Please let me know where I'm going wrong.
You seem to have forgotten to give us something from which we could identify something wrong.
My first test would be to use Devel::Peek's Dump to check if I get what I need from Excel. Please provide the Dump of a variable that should contain Chinese chars.
| [reply] [d/l] |
Are you using strict? Did you enable warnings? Did you tell perl how to write Unicode characters to the text file? Does your text file viewer know how (i.e. in which encoding) perl wrote the unicode characters to the file? What "excel convertor code from CPAN" did you use? (Tell us the URL!) And by the way: Show us the code, wrapped in CODE-tags.
Alexander
--
Today I will gladly share my knowledge and experience, for there are no sweeter words than "I told you so". ;-)
| [reply] |
Without any code to review, I would assume that the chinese characters are in UCS2 (UCS2-2BE) in excel and you're treating them like UTF-8 (or yikes ISO-8859-1) when outputting. Can you post *just* those snippets of the code that read the excel cell values?
| [reply] |
use Encode;
use Encode qw(encode decode);
binmode STDOUT, ':utf8';
print "Content-type: text/html; charset=utf-8\n\n";
open SOURCE, '<:encoding(utf8)',$sourcefile
or die "Cannot open source! $!\n";
open (TARGET, ">:encoding(utf8)", "$targetfile")

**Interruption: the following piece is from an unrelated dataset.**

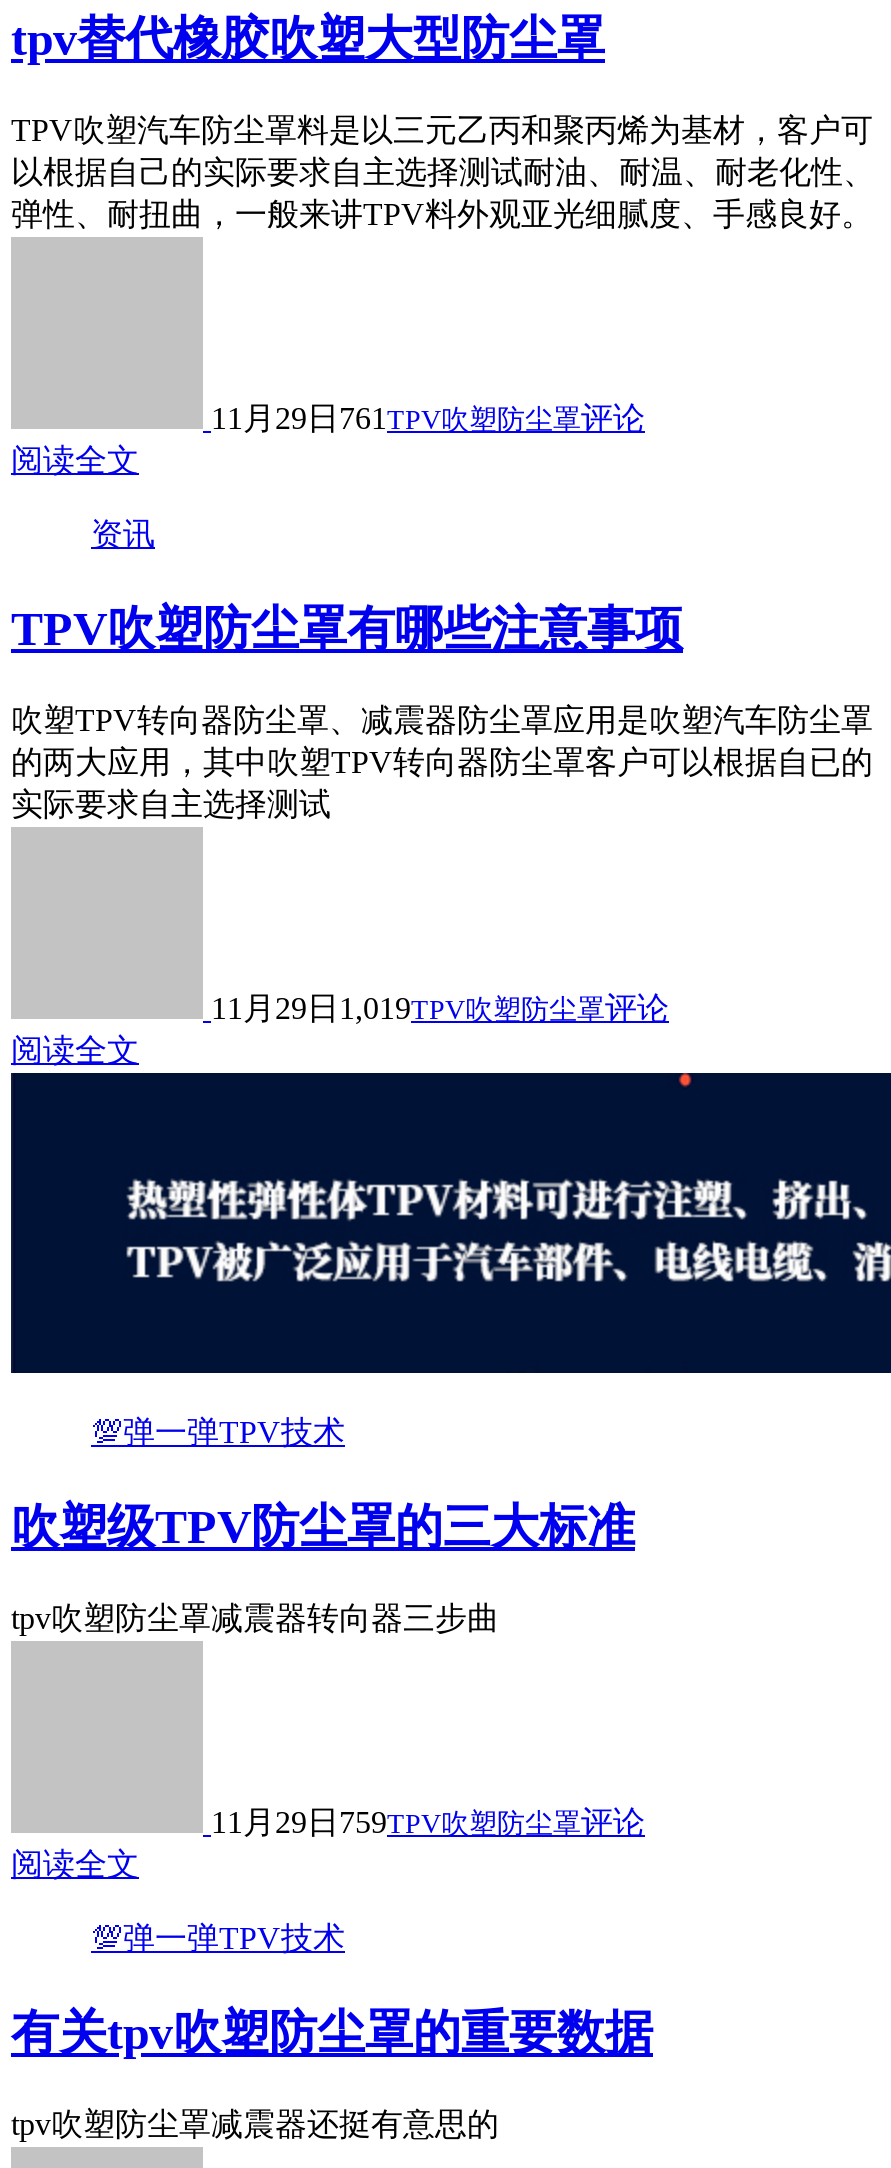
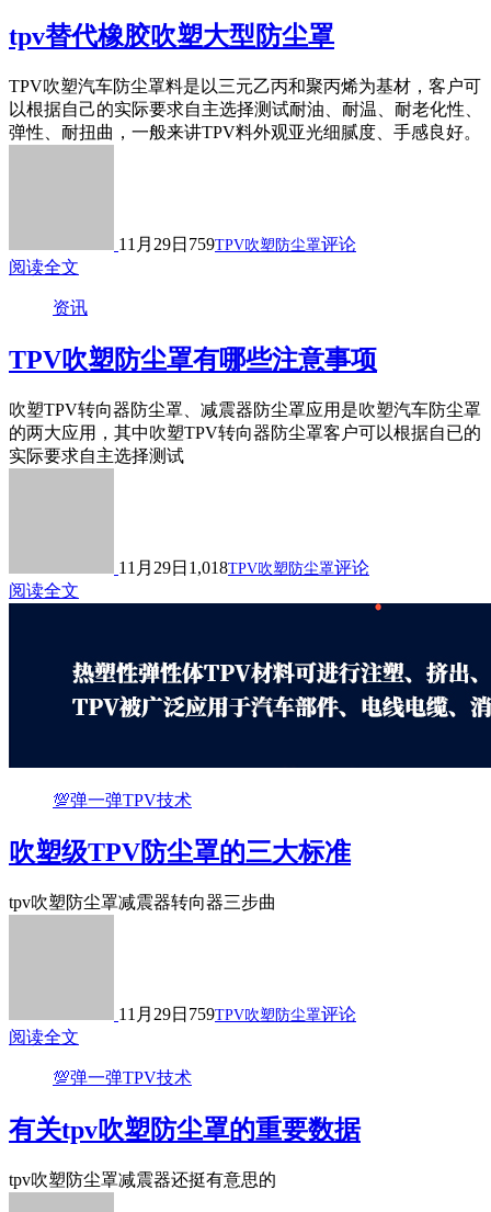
[211,402,645,436] 11月29日761 TPV吹塑防尘罩评论 -> [118,235,356,254] 11月29日759 TPV吹塑防尘罩评论
[211,991,669,1025] 11月29日1,019TPV吹塑防尘罩评论 -> [118,559,369,577] 11月29日1,018TPV吹塑防尘罩评论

or die "Cannot open target file! $!\n";
print TARGET <<HTML;
<html lang="utf8">
<head>
<META HTTP-EQUIV="Content-Type" CONTENT="text/html; charset=utf8">
...
<form name="myform" method="POST" accept-encoding="UTF-8" accept-chars
+et="utf-8" action="$thisprogram">
...
HTML
foreach $line (@source) {
$line = decode("utf-8", $line);
Note that you may not need to do all of these at once. For example, if you already read the file in as UTF8, there is no need to decode each line of the file as UTF8 again. However, redundancy should have no side effects other than adding a little more bulk to your code.